● Goal of the exercise:
Among the entries below, extract exactly the lines that run from the one with "(Next): Control and processing unit" through the one with "- The purpose", both ends included.

● Dataset content:

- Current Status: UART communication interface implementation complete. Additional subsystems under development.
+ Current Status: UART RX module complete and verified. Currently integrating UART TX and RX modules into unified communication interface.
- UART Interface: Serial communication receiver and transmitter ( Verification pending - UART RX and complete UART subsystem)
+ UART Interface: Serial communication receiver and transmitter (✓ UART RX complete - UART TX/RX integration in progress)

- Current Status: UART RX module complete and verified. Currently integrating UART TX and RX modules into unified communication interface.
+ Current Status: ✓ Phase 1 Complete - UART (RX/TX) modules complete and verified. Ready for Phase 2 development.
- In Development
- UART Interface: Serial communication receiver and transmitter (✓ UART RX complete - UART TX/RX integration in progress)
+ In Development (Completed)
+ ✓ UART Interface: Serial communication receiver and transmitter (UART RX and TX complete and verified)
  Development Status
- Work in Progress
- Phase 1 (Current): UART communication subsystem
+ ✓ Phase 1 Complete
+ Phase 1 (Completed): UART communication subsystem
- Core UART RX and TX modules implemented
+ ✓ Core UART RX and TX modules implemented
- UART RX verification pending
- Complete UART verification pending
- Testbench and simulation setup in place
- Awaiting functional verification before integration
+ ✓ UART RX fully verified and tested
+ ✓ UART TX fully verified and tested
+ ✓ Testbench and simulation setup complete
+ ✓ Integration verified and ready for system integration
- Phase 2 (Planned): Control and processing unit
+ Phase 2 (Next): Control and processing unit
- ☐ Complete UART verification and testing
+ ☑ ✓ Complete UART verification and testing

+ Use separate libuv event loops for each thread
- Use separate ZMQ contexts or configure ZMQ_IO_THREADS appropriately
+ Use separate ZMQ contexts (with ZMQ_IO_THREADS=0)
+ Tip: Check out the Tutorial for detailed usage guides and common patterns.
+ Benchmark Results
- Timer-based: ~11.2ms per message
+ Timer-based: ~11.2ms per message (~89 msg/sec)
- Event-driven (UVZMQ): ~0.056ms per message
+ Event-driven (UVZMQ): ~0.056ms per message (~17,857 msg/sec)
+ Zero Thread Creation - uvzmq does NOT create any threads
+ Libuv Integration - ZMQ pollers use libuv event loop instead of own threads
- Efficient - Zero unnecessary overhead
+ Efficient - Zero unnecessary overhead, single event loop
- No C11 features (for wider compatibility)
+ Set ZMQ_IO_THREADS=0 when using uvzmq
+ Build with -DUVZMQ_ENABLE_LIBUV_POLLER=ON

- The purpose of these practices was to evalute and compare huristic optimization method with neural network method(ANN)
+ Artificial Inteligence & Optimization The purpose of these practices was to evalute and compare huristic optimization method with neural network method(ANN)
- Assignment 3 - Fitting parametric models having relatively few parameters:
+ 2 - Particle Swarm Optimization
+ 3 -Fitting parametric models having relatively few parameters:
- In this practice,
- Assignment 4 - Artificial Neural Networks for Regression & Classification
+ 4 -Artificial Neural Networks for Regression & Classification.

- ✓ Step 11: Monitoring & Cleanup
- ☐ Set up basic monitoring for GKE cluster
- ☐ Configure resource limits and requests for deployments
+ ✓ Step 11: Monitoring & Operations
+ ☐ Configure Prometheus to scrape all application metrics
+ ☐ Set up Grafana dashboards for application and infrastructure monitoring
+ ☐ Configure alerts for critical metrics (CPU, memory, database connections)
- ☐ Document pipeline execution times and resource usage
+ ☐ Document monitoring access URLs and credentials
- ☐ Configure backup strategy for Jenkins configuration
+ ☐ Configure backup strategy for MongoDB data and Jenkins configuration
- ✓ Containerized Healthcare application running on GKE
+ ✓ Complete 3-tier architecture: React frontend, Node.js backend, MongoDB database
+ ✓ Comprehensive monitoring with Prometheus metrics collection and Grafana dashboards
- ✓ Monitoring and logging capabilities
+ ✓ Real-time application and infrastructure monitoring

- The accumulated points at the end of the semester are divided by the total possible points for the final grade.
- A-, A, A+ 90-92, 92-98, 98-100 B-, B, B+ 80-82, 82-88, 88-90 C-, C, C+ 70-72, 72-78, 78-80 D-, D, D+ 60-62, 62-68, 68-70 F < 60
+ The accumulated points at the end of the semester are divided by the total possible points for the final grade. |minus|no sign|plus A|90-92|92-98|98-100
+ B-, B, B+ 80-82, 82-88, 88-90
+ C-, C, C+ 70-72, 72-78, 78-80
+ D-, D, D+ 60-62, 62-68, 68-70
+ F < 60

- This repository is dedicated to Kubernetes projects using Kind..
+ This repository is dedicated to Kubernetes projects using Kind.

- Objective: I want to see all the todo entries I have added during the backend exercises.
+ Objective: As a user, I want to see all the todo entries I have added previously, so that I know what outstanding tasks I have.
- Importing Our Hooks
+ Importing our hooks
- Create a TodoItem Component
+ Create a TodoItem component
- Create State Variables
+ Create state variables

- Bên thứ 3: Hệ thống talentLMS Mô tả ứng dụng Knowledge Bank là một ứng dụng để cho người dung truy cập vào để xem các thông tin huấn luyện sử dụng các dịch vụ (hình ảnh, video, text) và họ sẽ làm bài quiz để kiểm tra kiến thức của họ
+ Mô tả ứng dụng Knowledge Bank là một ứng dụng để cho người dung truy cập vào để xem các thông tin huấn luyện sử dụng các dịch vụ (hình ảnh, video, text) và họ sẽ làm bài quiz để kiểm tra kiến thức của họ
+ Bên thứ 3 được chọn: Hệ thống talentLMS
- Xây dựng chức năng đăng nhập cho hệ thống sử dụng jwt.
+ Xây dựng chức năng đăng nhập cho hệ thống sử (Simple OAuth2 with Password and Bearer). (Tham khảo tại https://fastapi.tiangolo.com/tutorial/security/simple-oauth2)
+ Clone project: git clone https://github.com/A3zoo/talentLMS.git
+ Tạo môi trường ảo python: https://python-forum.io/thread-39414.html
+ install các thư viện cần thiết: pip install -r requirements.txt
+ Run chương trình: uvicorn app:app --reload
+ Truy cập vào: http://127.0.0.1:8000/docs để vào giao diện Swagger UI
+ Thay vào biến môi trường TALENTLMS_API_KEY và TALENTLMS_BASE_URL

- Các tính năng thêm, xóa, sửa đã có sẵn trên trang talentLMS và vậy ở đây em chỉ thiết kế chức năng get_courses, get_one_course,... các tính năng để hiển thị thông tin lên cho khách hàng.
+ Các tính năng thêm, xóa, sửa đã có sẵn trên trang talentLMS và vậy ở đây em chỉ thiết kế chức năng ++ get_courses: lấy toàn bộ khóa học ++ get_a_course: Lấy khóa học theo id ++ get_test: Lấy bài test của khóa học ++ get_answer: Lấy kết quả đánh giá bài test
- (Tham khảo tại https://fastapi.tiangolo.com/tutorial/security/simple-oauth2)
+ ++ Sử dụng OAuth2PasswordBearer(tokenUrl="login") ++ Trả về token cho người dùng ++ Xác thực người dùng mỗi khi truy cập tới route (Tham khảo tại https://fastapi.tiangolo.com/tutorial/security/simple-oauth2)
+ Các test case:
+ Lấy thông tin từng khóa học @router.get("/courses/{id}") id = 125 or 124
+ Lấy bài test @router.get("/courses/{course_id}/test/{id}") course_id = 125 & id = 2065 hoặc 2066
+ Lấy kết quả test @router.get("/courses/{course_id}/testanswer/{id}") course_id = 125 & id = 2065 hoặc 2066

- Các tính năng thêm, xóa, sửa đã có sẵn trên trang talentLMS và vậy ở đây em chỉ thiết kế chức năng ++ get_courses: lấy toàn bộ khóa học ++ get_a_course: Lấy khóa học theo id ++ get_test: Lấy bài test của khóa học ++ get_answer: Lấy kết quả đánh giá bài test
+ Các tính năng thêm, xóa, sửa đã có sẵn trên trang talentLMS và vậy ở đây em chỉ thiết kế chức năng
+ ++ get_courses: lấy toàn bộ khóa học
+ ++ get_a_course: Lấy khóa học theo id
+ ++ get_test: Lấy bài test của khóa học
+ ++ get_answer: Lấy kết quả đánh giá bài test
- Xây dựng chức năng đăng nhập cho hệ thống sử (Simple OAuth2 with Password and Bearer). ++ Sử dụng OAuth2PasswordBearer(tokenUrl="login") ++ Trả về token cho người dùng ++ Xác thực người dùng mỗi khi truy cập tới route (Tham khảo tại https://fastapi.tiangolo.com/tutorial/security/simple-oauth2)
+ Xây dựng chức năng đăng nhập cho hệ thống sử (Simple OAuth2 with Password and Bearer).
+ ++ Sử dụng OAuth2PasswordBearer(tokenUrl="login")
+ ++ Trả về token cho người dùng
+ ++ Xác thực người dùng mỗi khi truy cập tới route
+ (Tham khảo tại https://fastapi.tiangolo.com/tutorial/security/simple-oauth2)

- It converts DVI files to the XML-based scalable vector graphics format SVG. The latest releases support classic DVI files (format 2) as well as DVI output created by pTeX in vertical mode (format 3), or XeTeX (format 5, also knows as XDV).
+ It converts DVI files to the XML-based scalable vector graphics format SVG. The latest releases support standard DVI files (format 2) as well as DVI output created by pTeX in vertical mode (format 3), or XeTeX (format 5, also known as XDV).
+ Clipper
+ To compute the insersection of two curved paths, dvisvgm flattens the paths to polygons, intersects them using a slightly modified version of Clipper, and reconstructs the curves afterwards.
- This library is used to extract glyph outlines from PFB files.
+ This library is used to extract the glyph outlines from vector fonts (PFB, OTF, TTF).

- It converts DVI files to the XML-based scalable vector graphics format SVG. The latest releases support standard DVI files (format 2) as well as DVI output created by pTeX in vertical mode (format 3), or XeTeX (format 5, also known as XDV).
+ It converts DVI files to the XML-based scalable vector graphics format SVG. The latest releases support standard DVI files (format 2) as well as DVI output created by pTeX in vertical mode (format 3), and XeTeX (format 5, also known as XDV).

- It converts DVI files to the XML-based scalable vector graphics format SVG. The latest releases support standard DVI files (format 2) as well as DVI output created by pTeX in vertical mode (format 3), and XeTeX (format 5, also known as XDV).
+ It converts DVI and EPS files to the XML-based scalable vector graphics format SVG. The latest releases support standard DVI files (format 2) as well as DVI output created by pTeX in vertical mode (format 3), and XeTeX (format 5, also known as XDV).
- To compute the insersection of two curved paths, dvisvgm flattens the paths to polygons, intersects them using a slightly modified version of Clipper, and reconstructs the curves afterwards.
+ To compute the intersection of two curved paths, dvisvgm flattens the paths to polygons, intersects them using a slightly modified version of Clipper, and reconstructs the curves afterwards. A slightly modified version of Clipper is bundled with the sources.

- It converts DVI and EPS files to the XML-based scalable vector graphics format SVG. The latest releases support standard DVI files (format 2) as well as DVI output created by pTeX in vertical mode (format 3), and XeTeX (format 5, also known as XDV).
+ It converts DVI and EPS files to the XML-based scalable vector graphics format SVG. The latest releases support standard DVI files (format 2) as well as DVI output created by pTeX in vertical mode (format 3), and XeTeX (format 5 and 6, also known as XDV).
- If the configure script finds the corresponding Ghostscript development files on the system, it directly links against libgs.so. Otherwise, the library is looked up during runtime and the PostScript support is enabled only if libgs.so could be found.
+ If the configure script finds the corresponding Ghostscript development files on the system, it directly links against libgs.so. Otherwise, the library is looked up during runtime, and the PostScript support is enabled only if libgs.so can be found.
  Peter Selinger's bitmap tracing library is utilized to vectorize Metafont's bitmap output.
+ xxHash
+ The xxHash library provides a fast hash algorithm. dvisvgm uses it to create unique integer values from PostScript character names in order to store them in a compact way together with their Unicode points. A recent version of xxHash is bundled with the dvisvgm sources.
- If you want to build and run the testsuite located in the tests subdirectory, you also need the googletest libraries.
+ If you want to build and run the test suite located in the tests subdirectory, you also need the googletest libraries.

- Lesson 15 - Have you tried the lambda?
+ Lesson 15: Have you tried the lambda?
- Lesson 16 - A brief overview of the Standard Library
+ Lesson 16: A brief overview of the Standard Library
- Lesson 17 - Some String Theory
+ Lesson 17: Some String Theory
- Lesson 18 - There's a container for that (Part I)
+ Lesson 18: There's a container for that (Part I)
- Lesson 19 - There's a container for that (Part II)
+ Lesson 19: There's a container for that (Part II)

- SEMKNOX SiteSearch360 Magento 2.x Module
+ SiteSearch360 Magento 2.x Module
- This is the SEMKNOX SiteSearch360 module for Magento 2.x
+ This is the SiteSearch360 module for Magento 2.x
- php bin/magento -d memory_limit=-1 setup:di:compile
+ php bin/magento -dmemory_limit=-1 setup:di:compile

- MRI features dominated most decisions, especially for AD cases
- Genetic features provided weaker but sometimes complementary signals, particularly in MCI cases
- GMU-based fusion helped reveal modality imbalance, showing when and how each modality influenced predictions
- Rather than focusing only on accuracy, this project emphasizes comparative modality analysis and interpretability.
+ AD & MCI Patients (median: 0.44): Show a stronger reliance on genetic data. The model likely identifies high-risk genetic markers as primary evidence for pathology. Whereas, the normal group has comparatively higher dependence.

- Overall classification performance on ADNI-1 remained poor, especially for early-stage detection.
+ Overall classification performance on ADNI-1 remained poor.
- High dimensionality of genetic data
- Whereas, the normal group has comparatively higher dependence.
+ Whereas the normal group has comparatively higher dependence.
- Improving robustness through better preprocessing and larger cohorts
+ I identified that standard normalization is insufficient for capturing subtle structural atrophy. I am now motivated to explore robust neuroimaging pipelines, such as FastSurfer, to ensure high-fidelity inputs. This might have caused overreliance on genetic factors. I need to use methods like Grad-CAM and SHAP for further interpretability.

● Reply to the exercise:
+ Phase 2 (Next): Control and processing unit
- ☐ Complete UART verification and testing
+ ☑ ✓ Complete UART verification and testing

+ Use separate libuv event loops for each thread
- Use separate ZMQ contexts or configure ZMQ_IO_THREADS appropriately
+ Use separate ZMQ contexts (with ZMQ_IO_THREADS=0)
+ Tip: Check out the Tutorial for detailed usage guides and common patterns.
+ Benchmark Results
- Timer-based: ~11.2ms per message
+ Timer-based: ~11.2ms per message (~89 msg/sec)
- Event-driven (UVZMQ): ~0.056ms per message
+ Event-driven (UVZMQ): ~0.056ms per message (~17,857 msg/sec)
+ Zero Thread Creation - uvzmq does NOT create any threads
+ Libuv Integration - ZMQ pollers use libuv event loop instead of own threads
- Efficient - Zero unnecessary overhead
+ Efficient - Zero unnecessary overhead, single event loop
- No C11 features (for wider compatibility)
+ Set ZMQ_IO_THREADS=0 when using uvzmq
+ Build with -DUVZMQ_ENABLE_LIBUV_POLLER=ON

- The purpose of these practices was to evalute and compare huristic optimization method with neural network method(ANN)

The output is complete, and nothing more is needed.